- [WHAT IS BEING ASKED]: Copy every entry below verbatim, except for images.

- [PROVIDED DATA]:
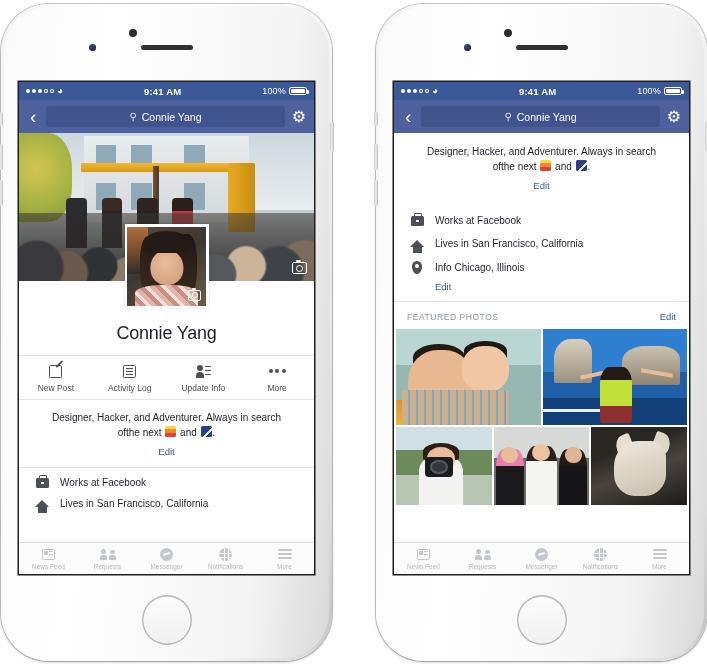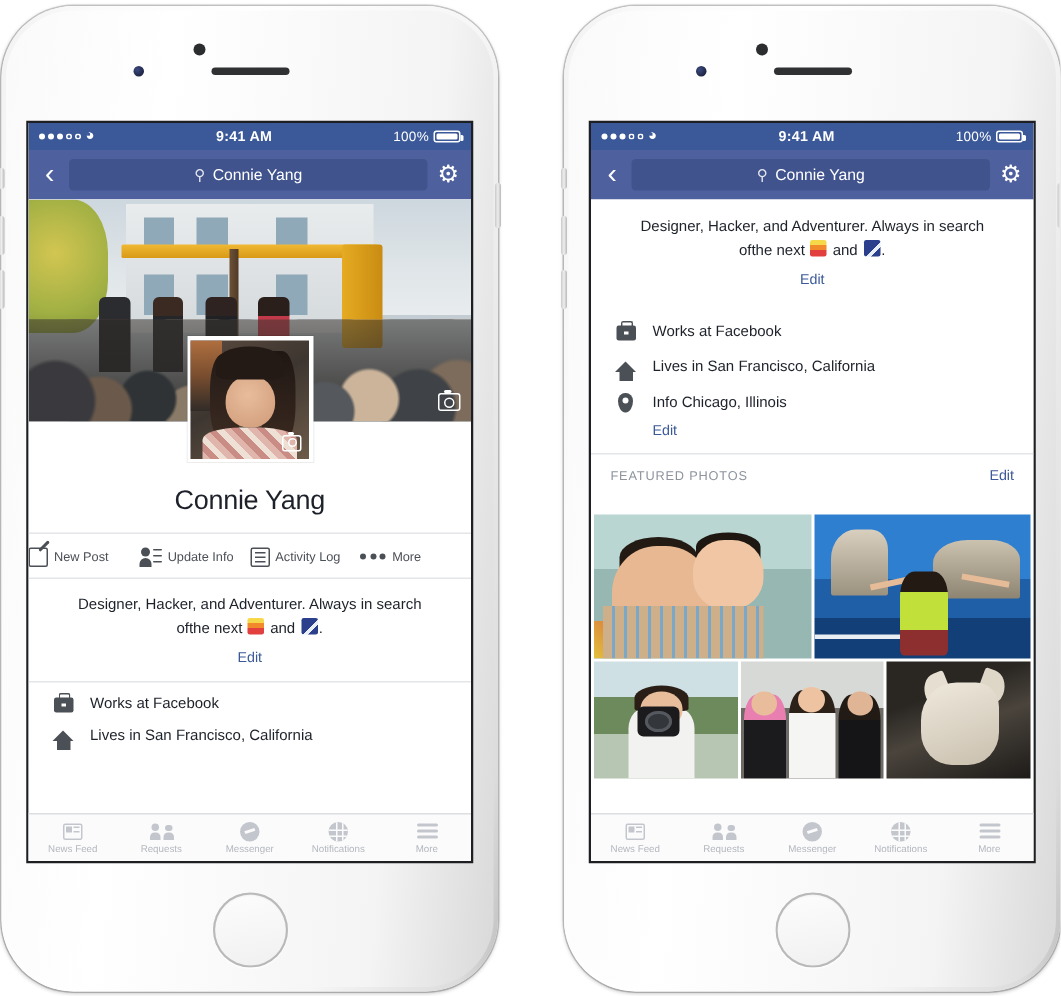--- a/index.html
+++ b/index.html
@@ -270,8 +270,8 @@
 
   
   .featured-head {
-    display:flex; align-items:flex-start; justify-content:space-between;
-    padding: 9px 13px 20px; border-top:1px solid #e3e5e8;
+    display:flex; align-items:center; justify-content:space-between;
+    padding: 9px 13px 7px; border-top:1px solid #e3e5e8;
   }
   .featured-head .t { font-size:8.5px; color:#8d949e; letter-spacing:.55px; }
   .featured-head .e { font-size:9.5px; color:#3b5998; cursor:pointer; }

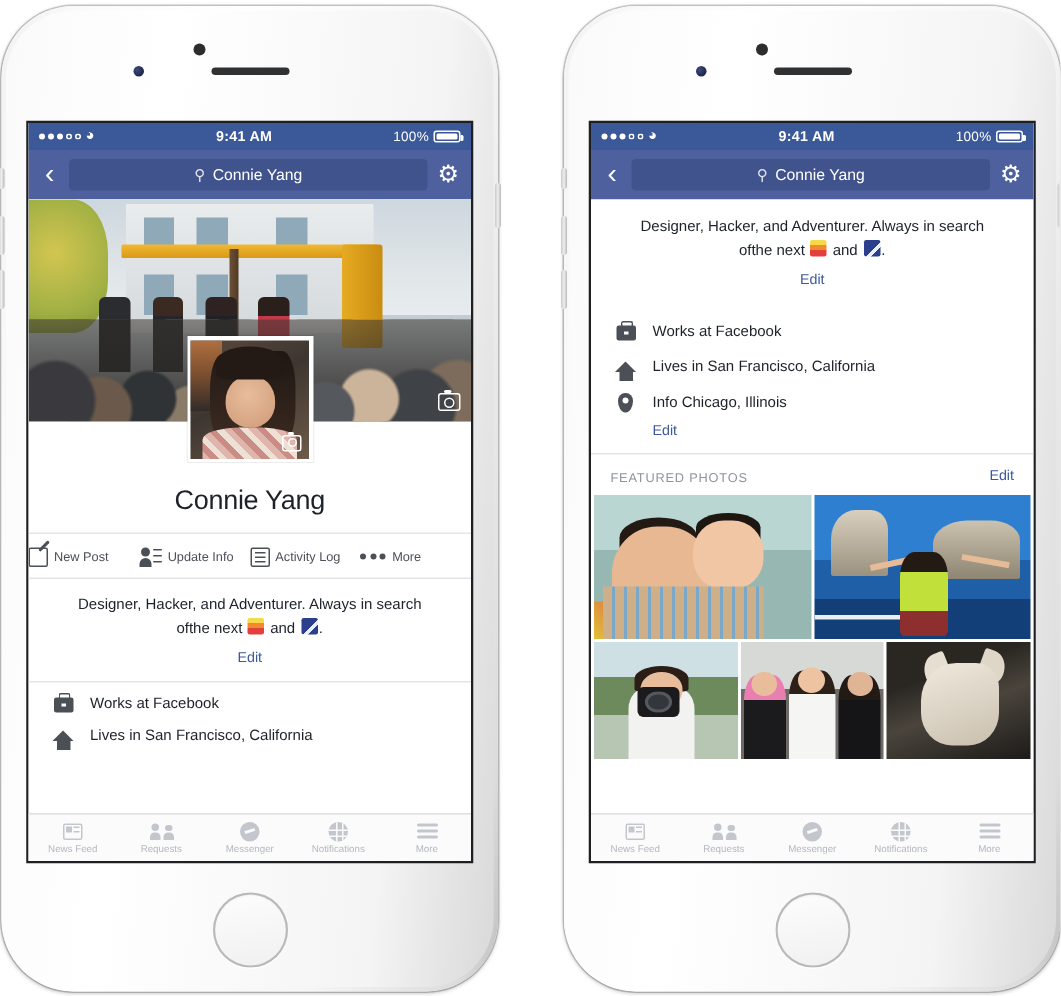--- a/index.html
+++ b/index.html
@@ -217,7 +217,7 @@
     padding: 7px 0 6px;
   }
   .action {
-    flex:1; display:flex; flex-direction:row; align-items:center; gap:4px;
+    flex:1; display:flex; flex-direction:column; align-items:center; gap:4px;
     cursor:pointer;
   }
   .action .ico { height:16px; display:flex; align-items:center; justify-content:center; color:#4b4f56; }

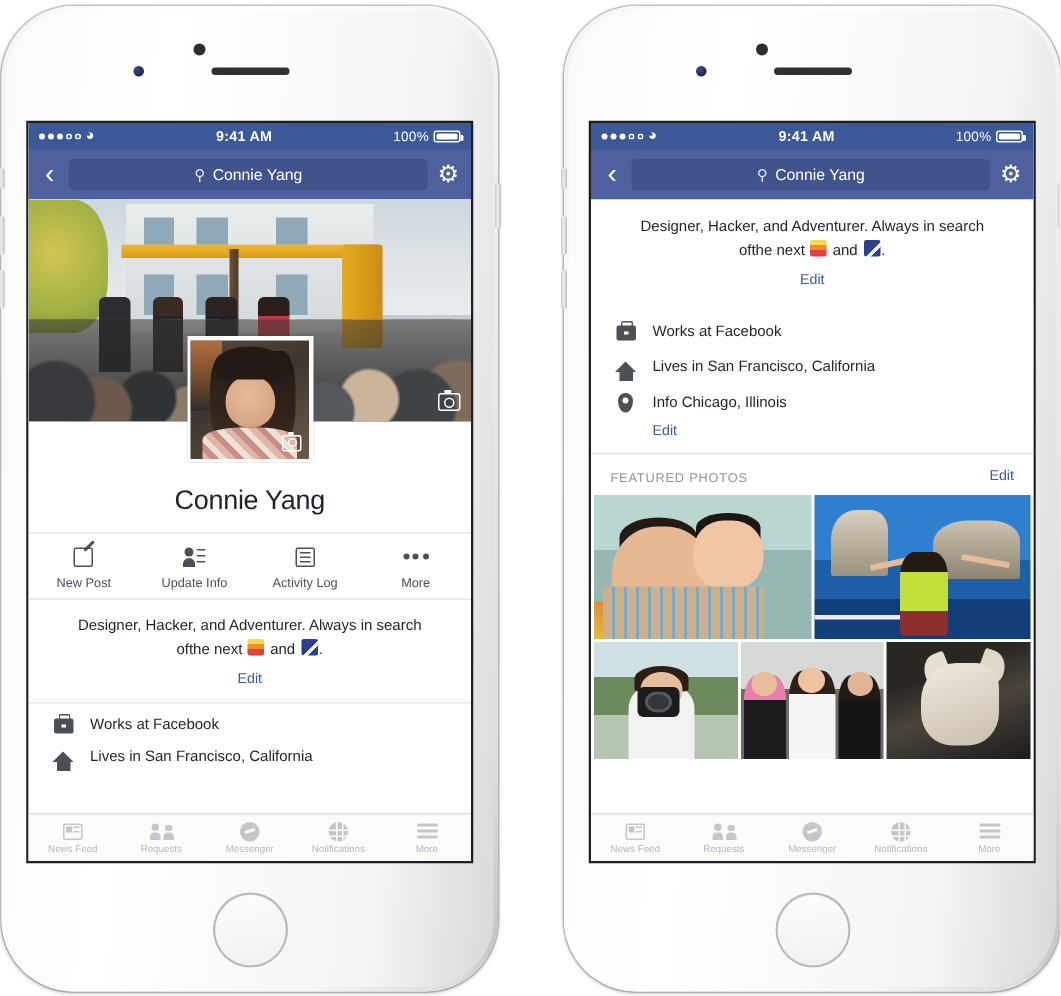--- a/index.html
+++ b/index.html
@@ -445,6 +445,16 @@
           </div>
           <div class="action">
             <span class="ico">
+                <span class="ico-list">
+                  <i></i>
+                  <i></i>
+                  <i></i>
+                </span>
+              </span>
+            <span class="lbl">Activity Log</span>
+          </div>
+          <div class="action">
+            <span class="ico">
               <span class="ico-person">
                   <i class="head"></i>
                   <i class="body"></i>
@@ -454,16 +464,6 @@
                 </span>
             </span>
             <span class="lbl">Update Info</span>
-          </div>
-          <div class="action">
-            <span class="ico">
-                <span class="ico-list">
-                  <i></i>
-                  <i></i>
-                  <i></i>
-                </span>
-              </span>
-            <span class="lbl">Activity Log</span>
           </div>
           <div class="action">
             <span class="ico">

- [ANSWER SECTION]:
--- a/index.html
+++ b/index.html
@@ -270,8 +270,8 @@
 
   
   .featured-head {
-    display:flex; align-items:flex-start; justify-content:space-between;
-    padding: 9px 13px 20px; border-top:1px solid #e3e5e8;
+    display:flex; align-items:center; justify-content:space-between;
+    padding: 9px 13px 7px; border-top:1px solid #e3e5e8;
   }
   .featured-head .t { font-size:8.5px; color:#8d949e; letter-spacing:.55px; }
   .featured-head .e { font-size:9.5px; color:#3b5998; cursor:pointer; }

--- a/index.html
+++ b/index.html
@@ -217,7 +217,7 @@
     padding: 7px 0 6px;
   }
   .action {
-    flex:1; display:flex; flex-direction:row; align-items:center; gap:4px;
+    flex:1; display:flex; flex-direction:column; align-items:center; gap:4px;
     cursor:pointer;
   }
   .action .ico { height:16px; display:flex; align-items:center; justify-content:center; color:#4b4f56; }

--- a/index.html
+++ b/index.html
@@ -445,6 +445,16 @@
           </div>
           <div class="action">
             <span class="ico">
+                <span class="ico-list">
+                  <i></i>
+                  <i></i>
+                  <i></i>
+                </span>
+              </span>
+            <span class="lbl">Activity Log</span>
+          </div>
+          <div class="action">
+            <span class="ico">
               <span class="ico-person">
                   <i class="head"></i>
                   <i class="body"></i>
@@ -454,16 +464,6 @@
                 </span>
             </span>
             <span class="lbl">Update Info</span>
-          </div>
-          <div class="action">
-            <span class="ico">
-                <span class="ico-list">
-                  <i></i>
-                  <i></i>
-                  <i></i>
-                </span>
-              </span>
-            <span class="lbl">Activity Log</span>
           </div>
           <div class="action">
             <span class="ico">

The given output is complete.